Alaska, with its coastal areas far out-stripping any other state in terms of sheer size, claiming over a third of the total United States coast, is the only coastal state without a management program. The program that the state previously had was severely gutted during the Murkowski administration then ultimately died in the legislature last spring when it sun-setted and no agreement was made for re-funding or authorizing the program.
The ballot measure to re-establish the Coastal Zone Management Program was submitted to the Lieutenant Governor’s office last October by Juneau Mayor Bruce Botelho and other supporters. Botelho stated the reason for his action then according to Sitnews, “When the old program expired, Alaskans lost their say in how we manage our coastal resources. We introduced this initiative because Alaskans deserve a voice in what happens in our waters and industry deserves a predictable, streamlined process for developing Alaska’s coastal resources.”
Although the measure seemingly has support amongst the population, with support coming from former Governor Tony Knowles as well as the Alaska Federation of Natives, that support did not translate into large amounts of dollars.The funding for the main campaign in favor of the management system, the “Yes on 2!” campaign, is far behind the “No on Ballot Measure 2” campaign. Any two of the top five contributors to the “No” campaign more than equals the war chest of the entire “Yes” movement.
Recent numbers show campaign funds available for the pro-management campaign to be approximately $200,000+, while the anti-management campaign has its war-chest swollen with nearly $1,500,000. Campaign dollars for the “No” campaign come mainly from large enterprises such as Conoco-Phillips, Shell, BP, Exxon Mobile, the Alaska Miner’s Association, the Alaska Oil and Gas Association, Fairbanks Gold Mining Inc. Donlin Gold, and the Resource Development Council.
Monies for the “Yes” campaign come mainly from sources such as the North Slope Borough, Bristol Bay Native Corporation, the Municipal of Skagway, and Robert Gillam, as well as numerous other individual contributors that gave much smaller amounts, many times less than $100. The “Vote Yes” campaign can claim as many as 40 Alaskan Mayors as support, and at least 20 Representatives and Senators.
The “Vote No” campaign has managed to drown out its opposition with ads flooding the airwaves. Its opposition led by the Alaska Sea Party have been much less visible to the viewers eye and only aired their first ad on Monday while the “No” campaign has been airing for weeks.
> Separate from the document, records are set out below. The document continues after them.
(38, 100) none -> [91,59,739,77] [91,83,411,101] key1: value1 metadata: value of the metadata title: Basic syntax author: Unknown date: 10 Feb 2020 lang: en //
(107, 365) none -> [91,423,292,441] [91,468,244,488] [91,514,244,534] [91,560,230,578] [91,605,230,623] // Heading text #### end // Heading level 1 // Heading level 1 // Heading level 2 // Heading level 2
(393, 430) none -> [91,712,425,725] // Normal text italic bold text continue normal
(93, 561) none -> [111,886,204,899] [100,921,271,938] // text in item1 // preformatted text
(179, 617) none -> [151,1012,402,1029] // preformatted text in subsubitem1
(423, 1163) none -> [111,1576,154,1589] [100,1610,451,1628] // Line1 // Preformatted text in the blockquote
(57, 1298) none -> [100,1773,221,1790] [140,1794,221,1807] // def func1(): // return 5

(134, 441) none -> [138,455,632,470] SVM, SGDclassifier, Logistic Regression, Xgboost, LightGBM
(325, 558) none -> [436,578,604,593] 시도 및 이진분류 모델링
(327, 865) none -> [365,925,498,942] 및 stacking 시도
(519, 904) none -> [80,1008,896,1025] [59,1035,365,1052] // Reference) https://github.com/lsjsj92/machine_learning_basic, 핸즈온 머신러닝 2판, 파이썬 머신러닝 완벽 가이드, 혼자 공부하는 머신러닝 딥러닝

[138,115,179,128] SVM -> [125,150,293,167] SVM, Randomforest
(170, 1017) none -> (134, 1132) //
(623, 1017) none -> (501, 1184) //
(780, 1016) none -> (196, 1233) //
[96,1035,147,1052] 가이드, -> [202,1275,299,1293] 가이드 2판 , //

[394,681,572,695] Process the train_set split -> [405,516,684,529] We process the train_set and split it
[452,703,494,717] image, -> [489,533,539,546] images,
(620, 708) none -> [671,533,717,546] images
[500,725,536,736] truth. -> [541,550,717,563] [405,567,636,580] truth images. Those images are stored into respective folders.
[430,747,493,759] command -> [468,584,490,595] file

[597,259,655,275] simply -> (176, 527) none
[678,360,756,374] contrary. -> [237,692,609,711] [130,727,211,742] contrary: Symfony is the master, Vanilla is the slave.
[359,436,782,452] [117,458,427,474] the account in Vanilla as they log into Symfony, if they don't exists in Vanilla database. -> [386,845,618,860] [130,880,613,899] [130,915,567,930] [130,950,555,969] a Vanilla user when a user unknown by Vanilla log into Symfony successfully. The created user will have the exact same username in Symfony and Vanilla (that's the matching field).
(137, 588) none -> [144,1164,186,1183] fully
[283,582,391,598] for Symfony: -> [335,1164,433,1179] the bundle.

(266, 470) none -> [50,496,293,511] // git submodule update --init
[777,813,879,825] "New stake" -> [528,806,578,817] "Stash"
The “No” campaign has aired ads with oodles of red tape and has even brought back the wolf in sheep’s clothing that is featured on flyers. The Wolf in Sheeps clothing figured prominently in the “Clean Water” campaign of 2008.
Despite the lack of campaign dollars, one supporter of the ballot measure , the Cook Inlet Keeper has cast out on their own campaign for the initiative and began posting their ads on their FaceBook page. The bare-bones effort, bares all in support of the campaign for coastal zone management. While their ads cost considerably less than the campaign ads that are opposed to the measure airing on television, the grassroots “Vote for the Coast” ads online are much more popular online then their counterpart.